Céline et Nicolas Hirsch
Beaujolais Villages $19
2019
Burgundy, France
100% Gamay
You can't get away with making a list of chilled red without including a Beaujolais. Wines from this region are classically served chilled. This is biodynamically farmed old vine Gamay fermented with native yeasts in concrete and finished in stainless steel for six months. Light, juicy raspberry, cranberry and pomegranate flavors with a distinct minerality and a little acid on the finish. This one we like with burgers.
Mas Foulaquier "Rosette" $29
2019
Languedoc-Roussillon, France
100% Alicante Bouschet
Chillable reds often start out as rosés that turned out too dark...or red wines that turned out too light. In any event, this wine comes from the full bodied Alicante grape but a short maceration period produced a fresh, juicy cuvée which makes it a perfect candidate for getting thrown in the fridge. Flavors of fresh strawberries, raspberries and plum with a little spice. It’s the perfect early autumn red. Serve cold with brie as an aperitif or with veggie chili.
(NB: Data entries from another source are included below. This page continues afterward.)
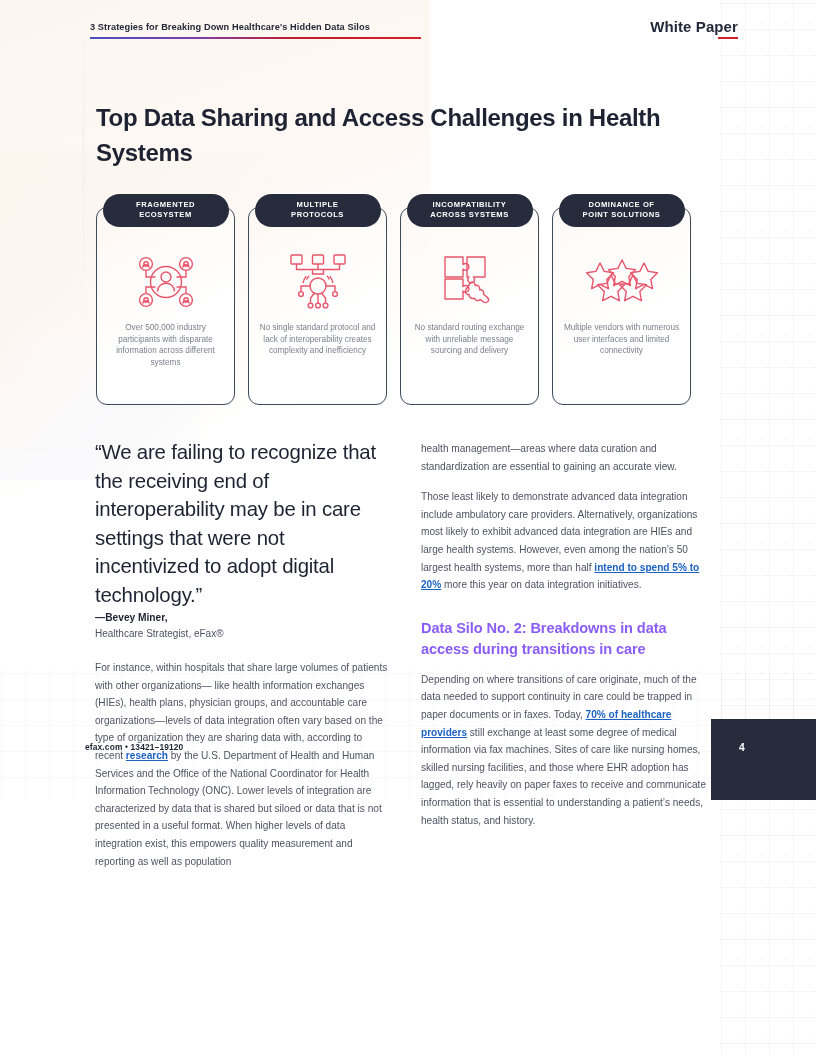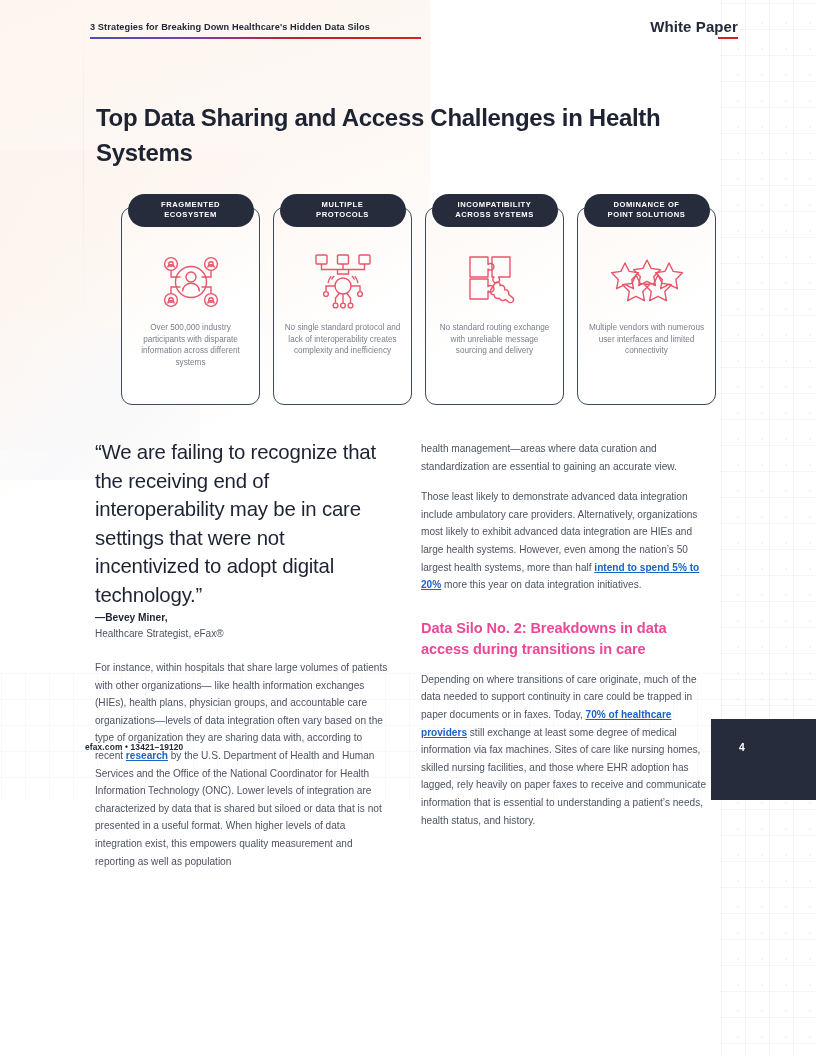--- a/index.html
+++ b/index.html
@@ -140,7 +140,6 @@
     width: 626px;
     display: flex;
     gap: 13px;
-    margin-left: 25px;
   }
   .card {
     position: relative;

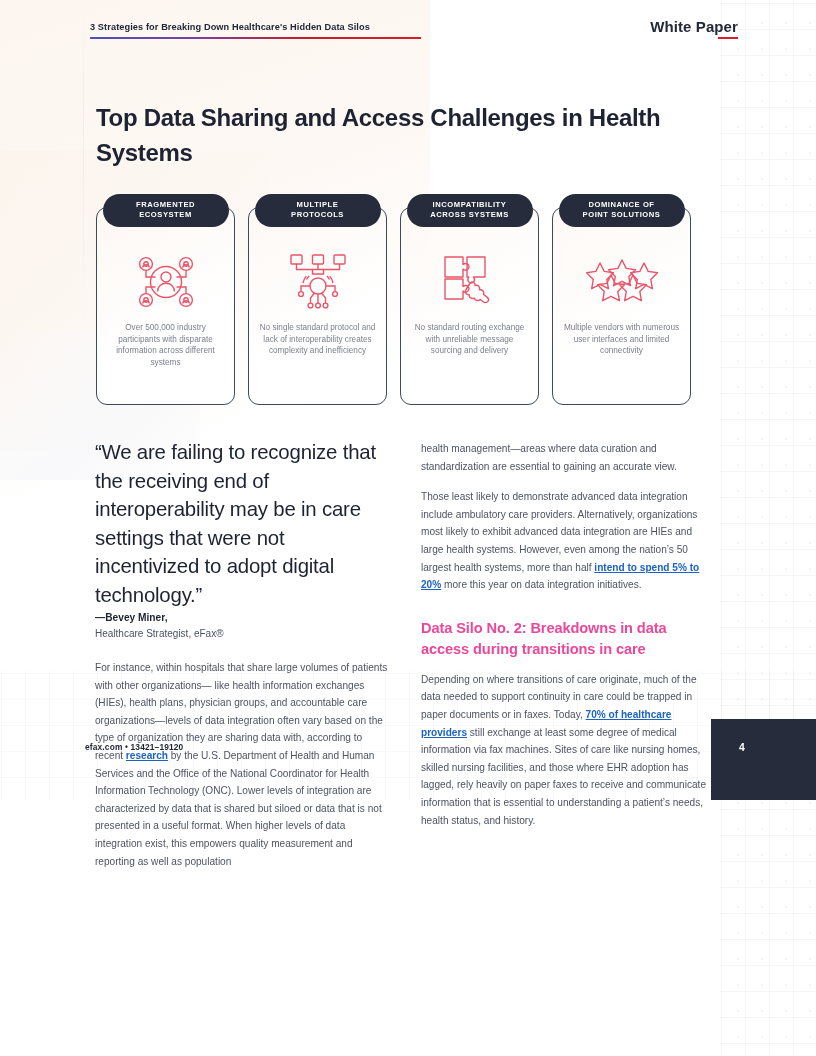--- a/index.html
+++ b/index.html
@@ -236,7 +236,7 @@
     font-size: 14.6px;
     font-weight: bold;
     line-height: 21px;
-    color: #ec4899;
+    color: #8b5cf6;
     letter-spacing: -0.1px;
     margin-top: 24px;
     margin-bottom: 11px;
Jauma "Tikka the Cosmic Cat" $35
2019
McLaren Vale, Australia
Shiraz & Grenache
A perfect example of a full bodied, dark flavored wine that really benefits from a colder temp. This wine is full of black fruit and earthy notes with bits of spice box and cocoa. Medium bodied, but still manages to be light on the palate, forgiving of tannins and definitely has a bit of effervescence. This wine plays nice in a myriad of ways. As an aperitif with a chicken liver mousse, accompanying lamb during the main course, or with chocolate cupcakes to finish the night.